--- DIRECTIONS FOR THIS TASK ---
Your response should be a copy of each line in the listing below that includes the word "Mockup".

--- DATASET EXCERPTS ---
= = = =

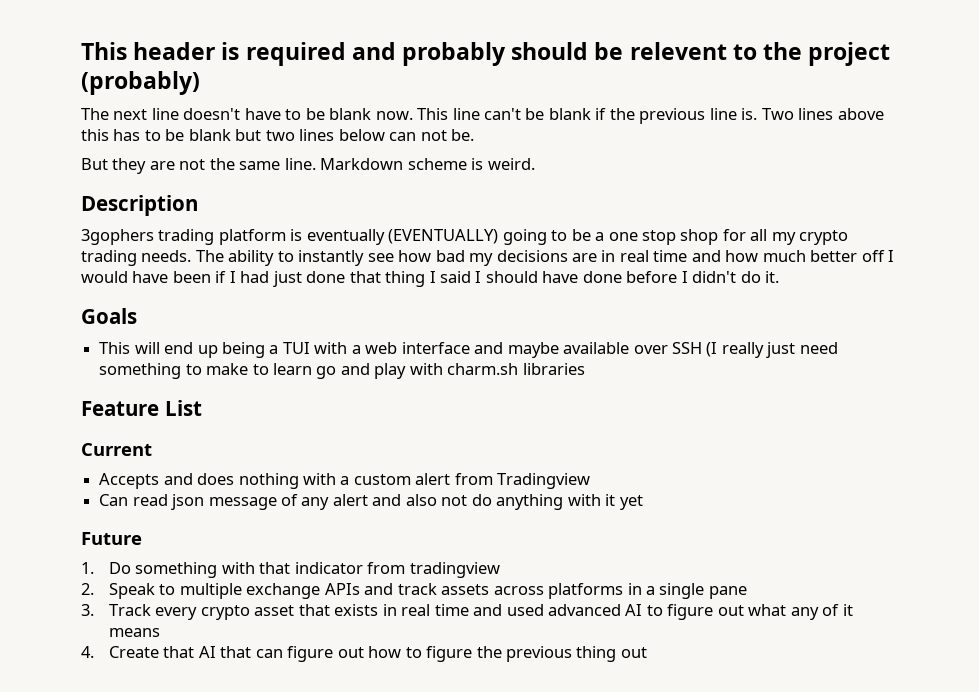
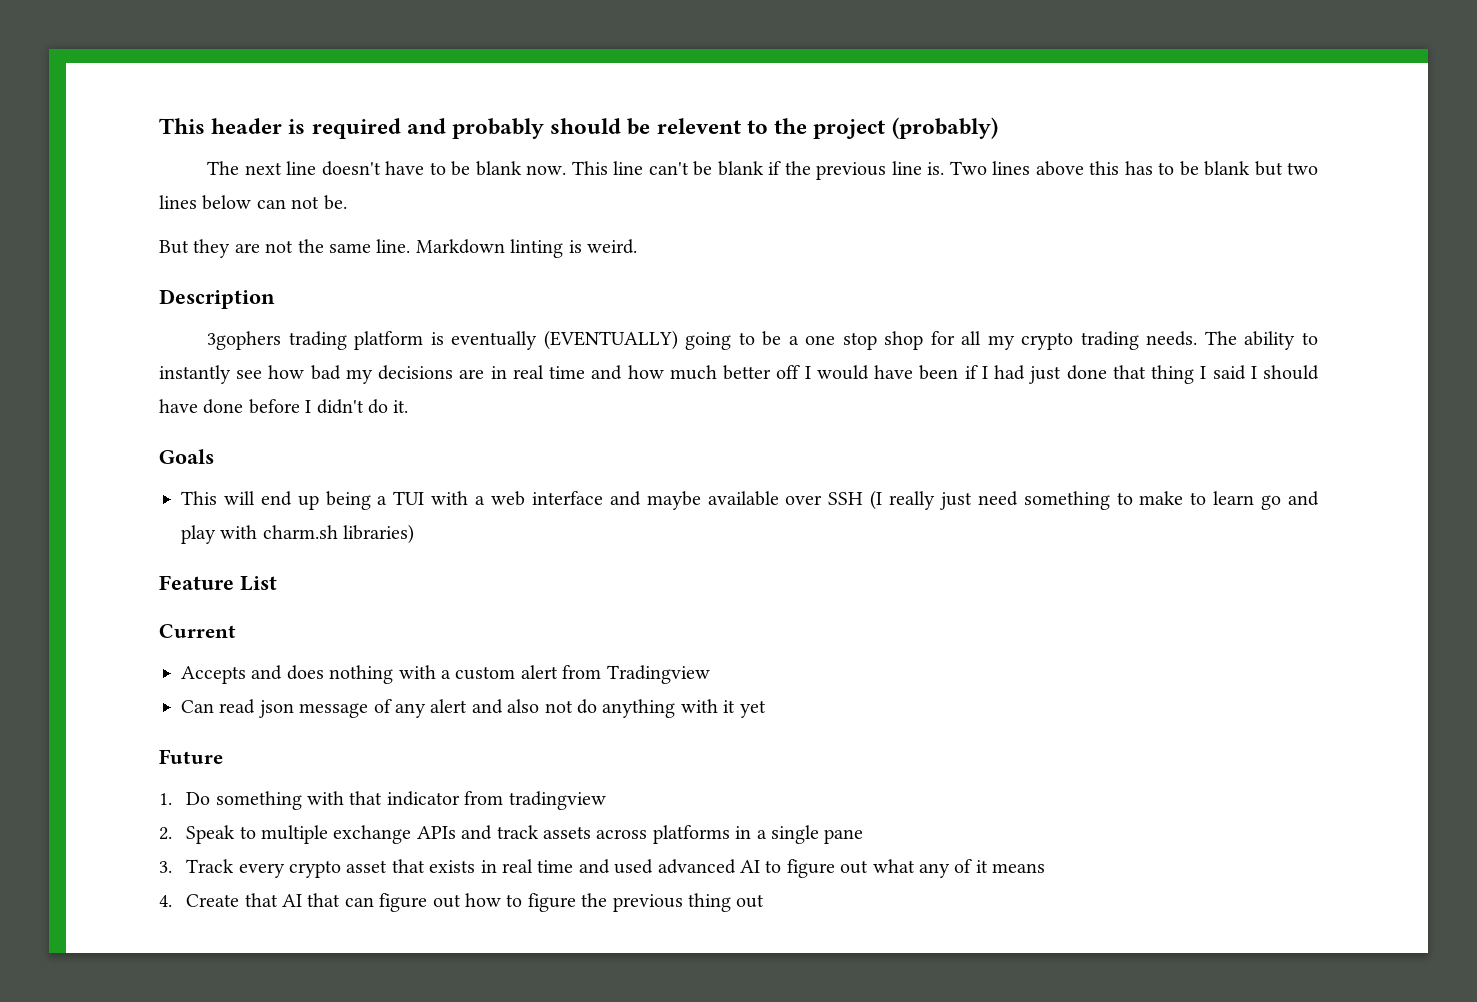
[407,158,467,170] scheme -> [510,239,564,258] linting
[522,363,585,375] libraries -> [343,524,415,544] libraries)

= = = =

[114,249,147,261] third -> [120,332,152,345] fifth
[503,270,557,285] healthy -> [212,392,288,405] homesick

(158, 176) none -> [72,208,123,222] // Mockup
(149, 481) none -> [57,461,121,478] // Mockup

= = = =

--- PROBLEM SOLUTION ---
(158, 176) none -> [72,208,123,222] // Mockup
(149, 481) none -> [57,461,121,478] // Mockup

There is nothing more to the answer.